Go through the listing and repeat each entry exactly, but include no pictures.
(Material for this task Opens)
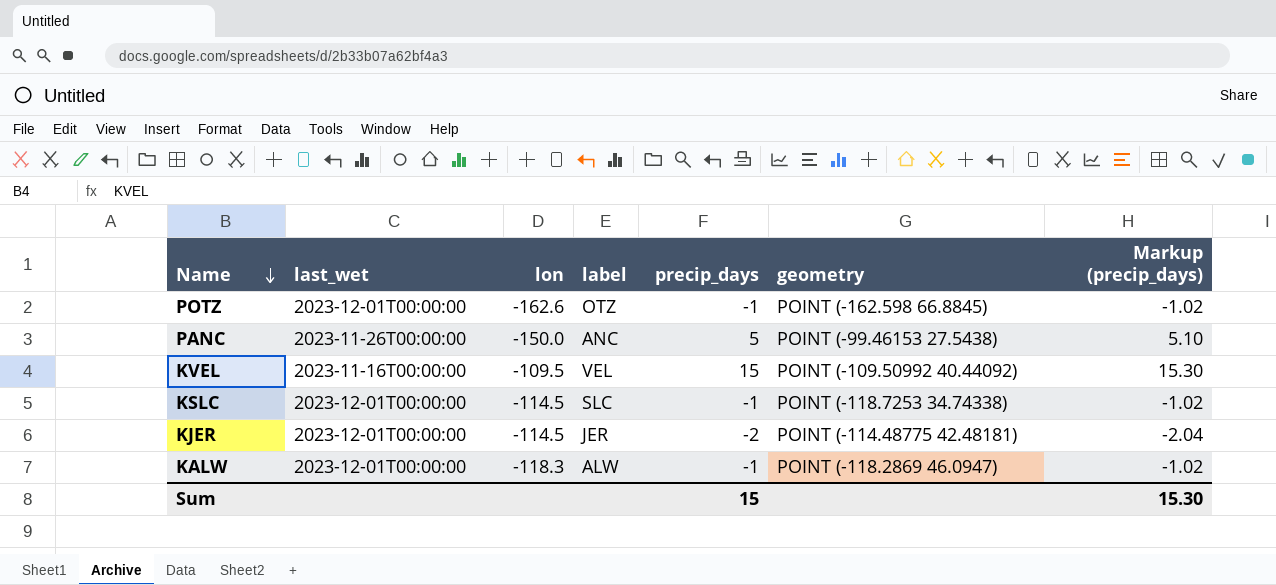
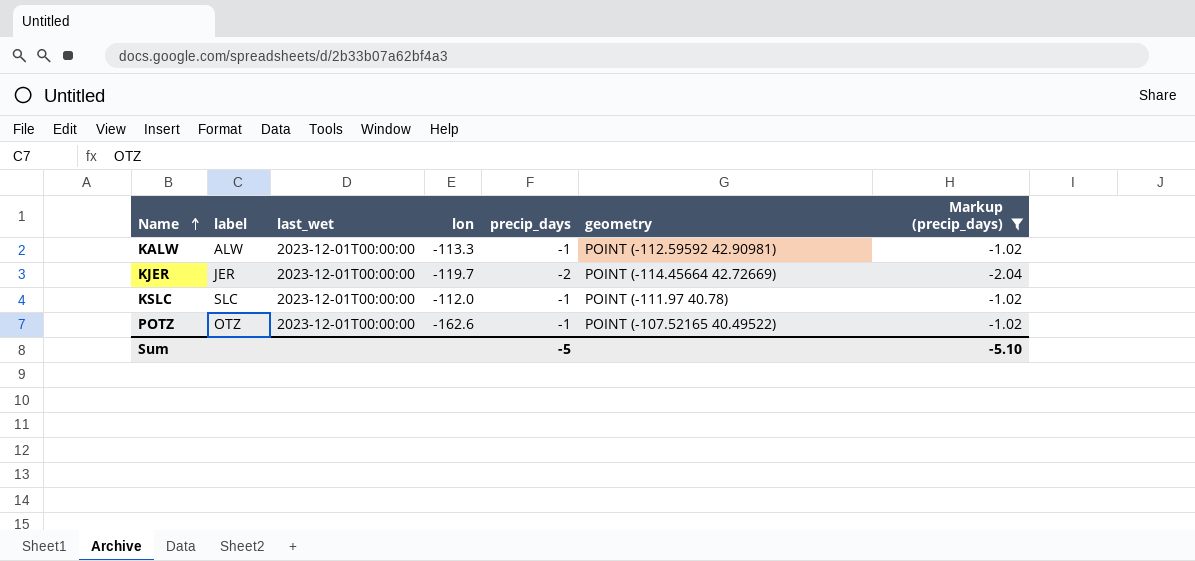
filter: none -> Markup (precip_days) <= -1.02
row order: Name descending -> Name ascending
column label | position: 4 -> 2
KALW | lon: -118.3 -> -113.3
KALW | geometry: POINT (-118.2869 46.0947) -> POINT (-112.59592 42.90981)
KJER | lon: -114.5 -> -119.7
KJER | geometry: POINT (-114.48775 42.48181) -> POINT (-114.45664 42.72669)
KSLC | lon: -114.5 -> -112.0
KSLC | geometry: POINT (-118.7253 34.74338) -> POINT (-111.97 40.78)
POTZ | geometry: POINT (-162.598 66.8845) -> POINT (-107.52165 40.49522)
Sum | precip_days: 15 -> -5
Sum | Markup (precip_days): 15.30 -> -5.10

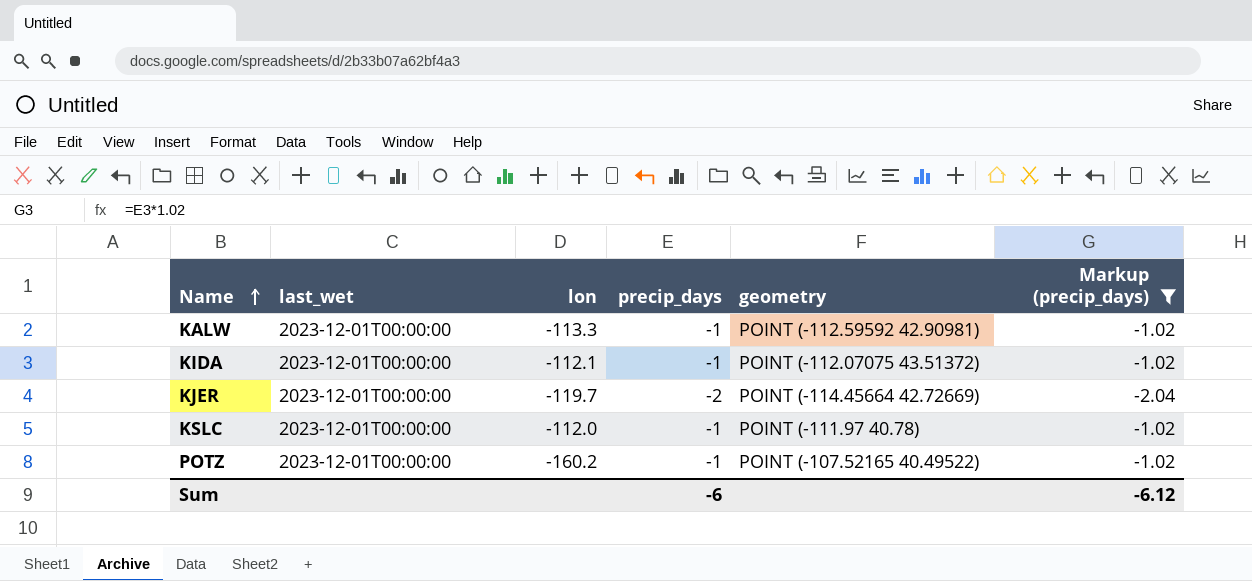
column label | position: 2 -> none
row KIDA: none -> 2023-12-01T00:00:00 | -112.1 | -1 | POINT (-112.07075 43.51372) | -1.02
POTZ | lon: -162.6 -> -160.2
Sum | precip_days: -5 -> -6
Sum | Markup (precip_days): -5.10 -> -6.12

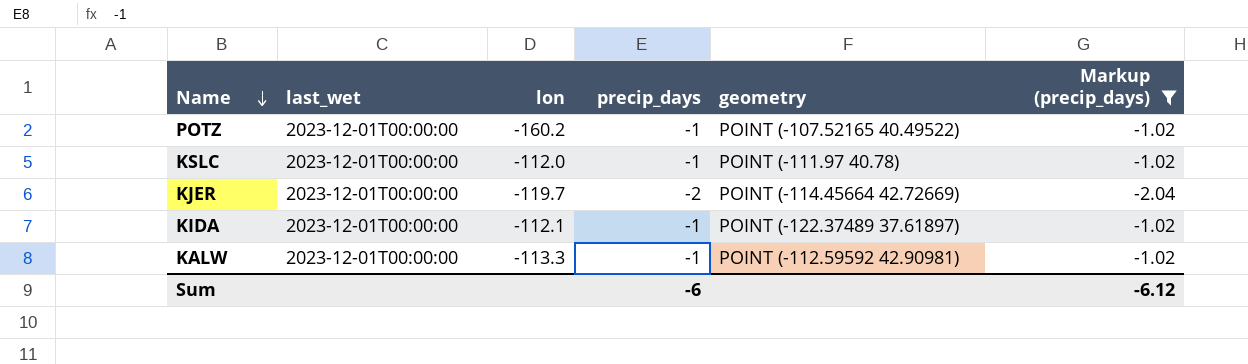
row order: Name ascending -> Name descending
KIDA | geometry: POINT (-112.07075 43.51372) -> POINT (-122.37489 37.61897)

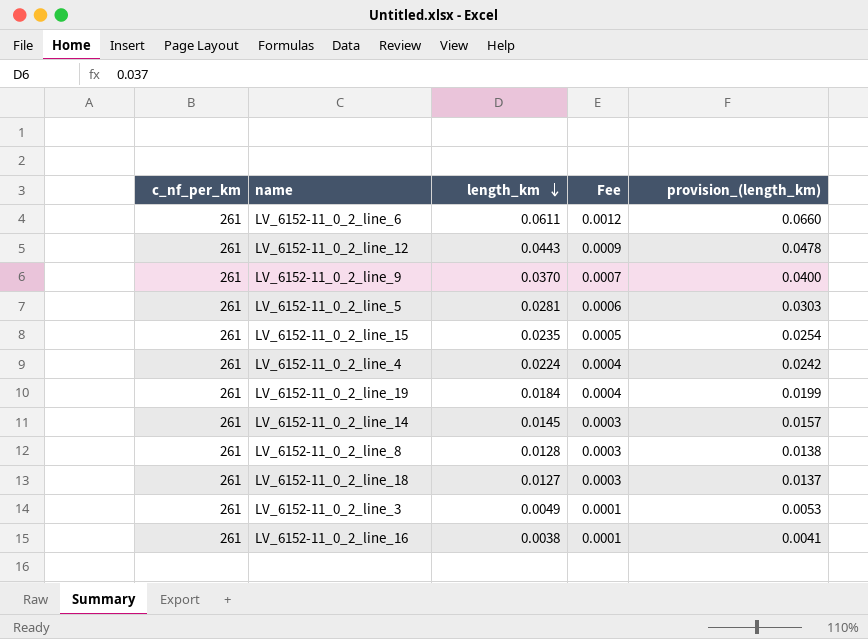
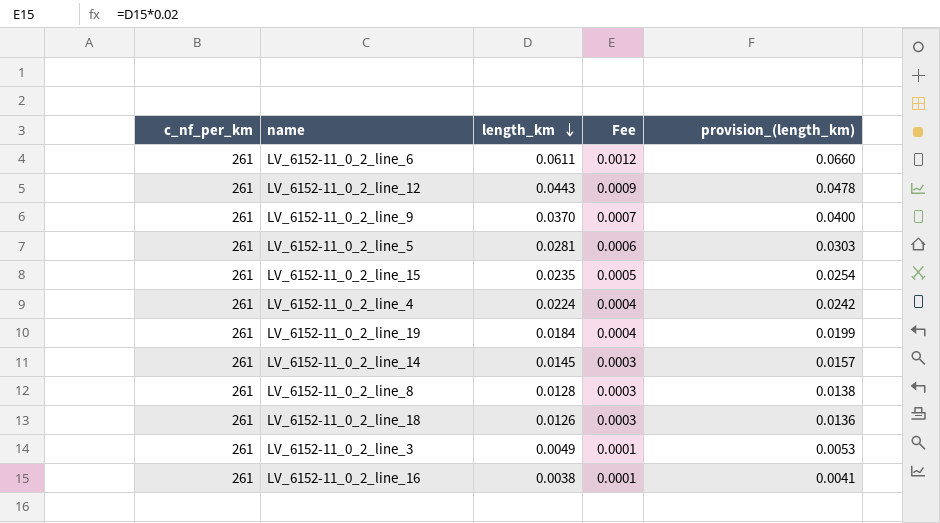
LV_6152-11_0_2_line_18 | length_km: 0.0127 -> 0.0126
LV_6152-11_0_2_line_18 | provision_(length_km): 0.0137 -> 0.0136

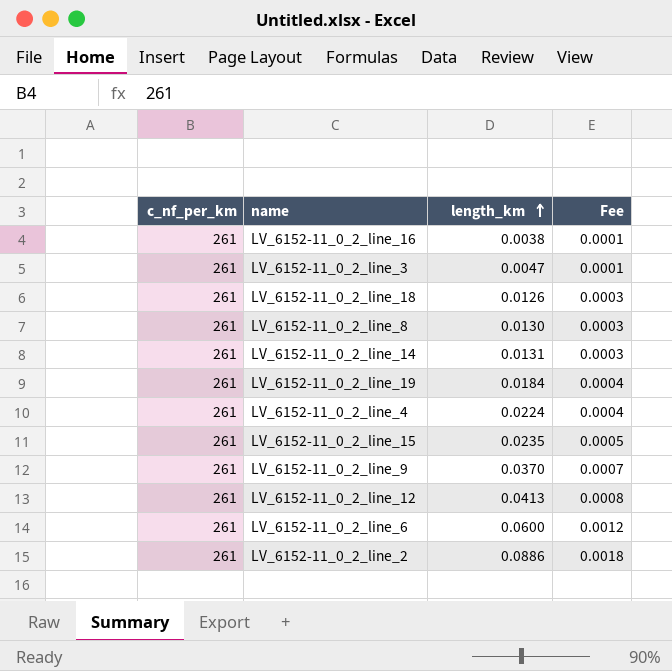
row order: length_km descending -> length_km ascending
column provision_(length_km) | formula: [length_km] * 1.08 -> none
row LV_6152-11_0_2_line_5: 261 | 0.0281 | 0.0006 | 0.0303 -> none
LV_6152-11_0_2_line_3 | length_km: 0.0049 -> 0.0047
LV_6152-11_0_2_line_8 | length_km: 0.0128 -> 0.0130
LV_6152-11_0_2_line_14 | length_km: 0.0145 -> 0.0131
LV_6152-11_0_2_line_12 | length_km: 0.0443 -> 0.0413
LV_6152-11_0_2_line_12 | Fee: 0.0009 -> 0.0008
LV_6152-11_0_2_line_6 | length_km: 0.0611 -> 0.0600
row LV_6152-11_0_2_line_2: none -> 261 | 0.0886 | 0.0018

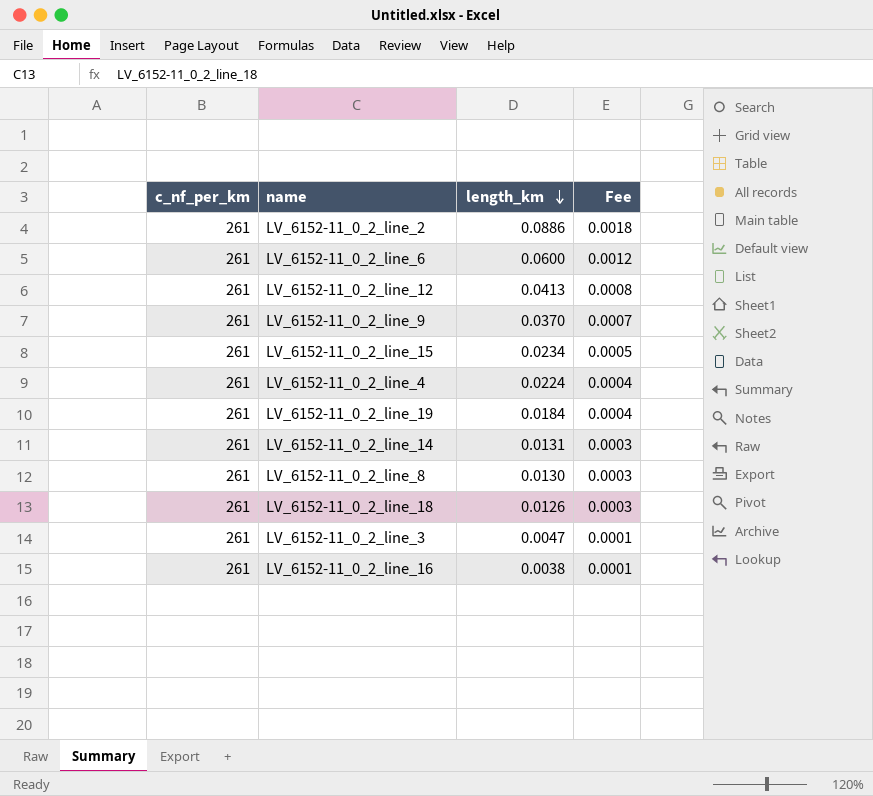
row order: length_km ascending -> length_km descending
LV_6152-11_0_2_line_15 | length_km: 0.0235 -> 0.0234

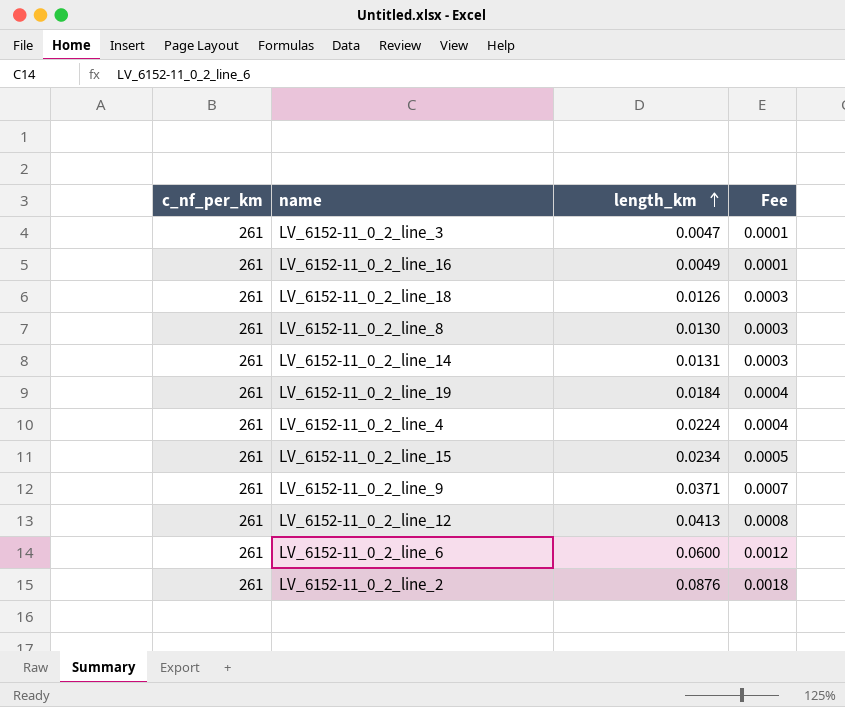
row order: length_km descending -> length_km ascending
LV_6152-11_0_2_line_16 | length_km: 0.0038 -> 0.0049
LV_6152-11_0_2_line_9 | length_km: 0.0370 -> 0.0371
LV_6152-11_0_2_line_2 | length_km: 0.0886 -> 0.0876

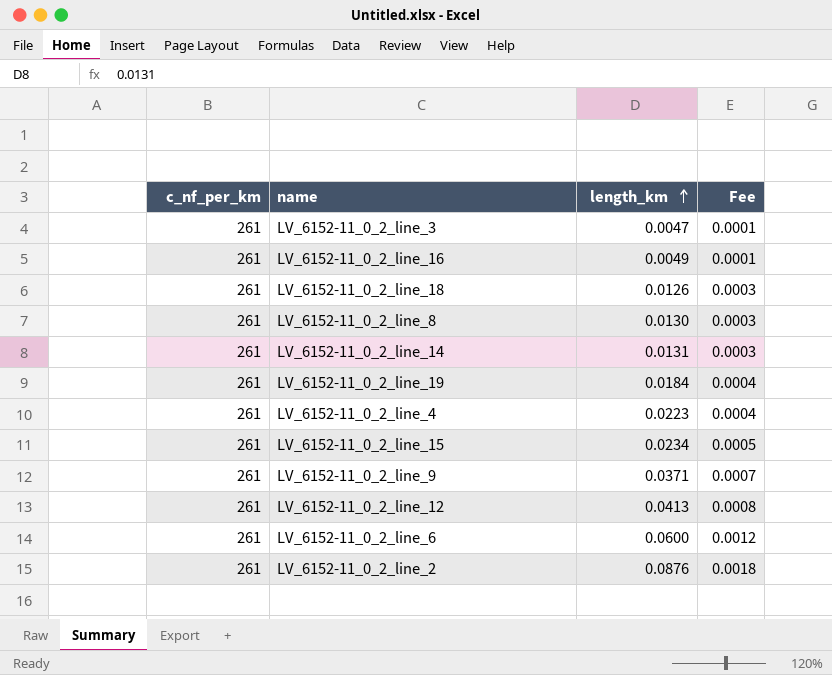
LV_6152-11_0_2_line_4 | length_km: 0.0224 -> 0.0223

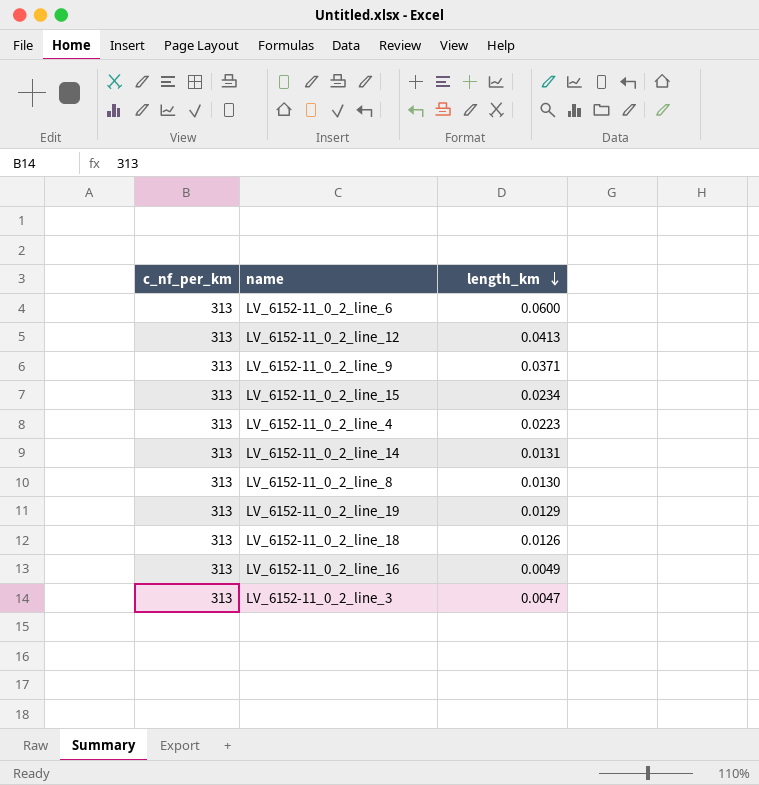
row order: length_km ascending -> length_km descending
column Fee | formula: [length_km] * 0.02 -> none
row LV_6152-11_0_2_line_2: 261 | 0.0876 | 0.0018 -> none
LV_6152-11_0_2_line_6 | c_nf_per_km: 261 -> 313
LV_6152-11_0_2_line_12 | c_nf_per_km: 261 -> 313
LV_6152-11_0_2_line_9 | c_nf_per_km: 261 -> 313
LV_6152-11_0_2_line_15 | c_nf_per_km: 261 -> 313
LV_6152-11_0_2_line_4 | c_nf_per_km: 261 -> 313
LV_6152-11_0_2_line_14 | c_nf_per_km: 261 -> 313
LV_6152-11_0_2_line_8 | c_nf_per_km: 261 -> 313
LV_6152-11_0_2_line_19 | c_nf_per_km: 261 -> 313
LV_6152-11_0_2_line_19 | length_km: 0.0184 -> 0.0129
LV_6152-11_0_2_line_18 | c_nf_per_km: 261 -> 313
LV_6152-11_0_2_line_16 | c_nf_per_km: 261 -> 313
LV_6152-11_0_2_line_3 | c_nf_per_km: 261 -> 313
(Material for this task Closes)
» **Solution**
filter: none -> Markup (precip_days) <= -1.02
row order: Name descending -> Name ascending
column label | position: 4 -> 2
KALW | lon: -118.3 -> -113.3
KALW | geometry: POINT (-118.2869 46.0947) -> POINT (-112.59592 42.90981)
KJER | lon: -114.5 -> -119.7
KJER | geometry: POINT (-114.48775 42.48181) -> POINT (-114.45664 42.72669)
KSLC | lon: -114.5 -> -112.0
KSLC | geometry: POINT (-118.7253 34.74338) -> POINT (-111.97 40.78)
POTZ | geometry: POINT (-162.598 66.8845) -> POINT (-107.52165 40.49522)
Sum | precip_days: 15 -> -5
Sum | Markup (precip_days): 15.30 -> -5.10

column label | position: 2 -> none
row KIDA: none -> 2023-12-01T00:00:00 | -112.1 | -1 | POINT (-112.07075 43.51372) | -1.02
POTZ | lon: -162.6 -> -160.2
Sum | precip_days: -5 -> -6
Sum | Markup (precip_days): -5.10 -> -6.12

row order: Name ascending -> Name descending
KIDA | geometry: POINT (-112.07075 43.51372) -> POINT (-122.37489 37.61897)

LV_6152-11_0_2_line_18 | length_km: 0.0127 -> 0.0126
LV_6152-11_0_2_line_18 | provision_(length_km): 0.0137 -> 0.0136

row order: length_km descending -> length_km ascending
column provision_(length_km) | formula: [length_km] * 1.08 -> none
row LV_6152-11_0_2_line_5: 261 | 0.0281 | 0.0006 | 0.0303 -> none
LV_6152-11_0_2_line_3 | length_km: 0.0049 -> 0.0047
LV_6152-11_0_2_line_8 | length_km: 0.0128 -> 0.0130
LV_6152-11_0_2_line_14 | length_km: 0.0145 -> 0.0131
LV_6152-11_0_2_line_12 | length_km: 0.0443 -> 0.0413
LV_6152-11_0_2_line_12 | Fee: 0.0009 -> 0.0008
LV_6152-11_0_2_line_6 | length_km: 0.0611 -> 0.0600
row LV_6152-11_0_2_line_2: none -> 261 | 0.0886 | 0.0018

row order: length_km ascending -> length_km descending
LV_6152-11_0_2_line_15 | length_km: 0.0235 -> 0.0234

row order: length_km descending -> length_km ascending
LV_6152-11_0_2_line_16 | length_km: 0.0038 -> 0.0049
LV_6152-11_0_2_line_9 | length_km: 0.0370 -> 0.0371
LV_6152-11_0_2_line_2 | length_km: 0.0886 -> 0.0876

LV_6152-11_0_2_line_4 | length_km: 0.0224 -> 0.0223

row order: length_km ascending -> length_km descending
column Fee | formula: [length_km] * 0.02 -> none
row LV_6152-11_0_2_line_2: 261 | 0.0876 | 0.0018 -> none
LV_6152-11_0_2_line_6 | c_nf_per_km: 261 -> 313
LV_6152-11_0_2_line_12 | c_nf_per_km: 261 -> 313
LV_6152-11_0_2_line_9 | c_nf_per_km: 261 -> 313
LV_6152-11_0_2_line_15 | c_nf_per_km: 261 -> 313
LV_6152-11_0_2_line_4 | c_nf_per_km: 261 -> 313
LV_6152-11_0_2_line_14 | c_nf_per_km: 261 -> 313
LV_6152-11_0_2_line_8 | c_nf_per_km: 261 -> 313
LV_6152-11_0_2_line_19 | c_nf_per_km: 261 -> 313
LV_6152-11_0_2_line_19 | length_km: 0.0184 -> 0.0129
LV_6152-11_0_2_line_18 | c_nf_per_km: 261 -> 313
LV_6152-11_0_2_line_16 | c_nf_per_km: 261 -> 313
LV_6152-11_0_2_line_3 | c_nf_per_km: 261 -> 313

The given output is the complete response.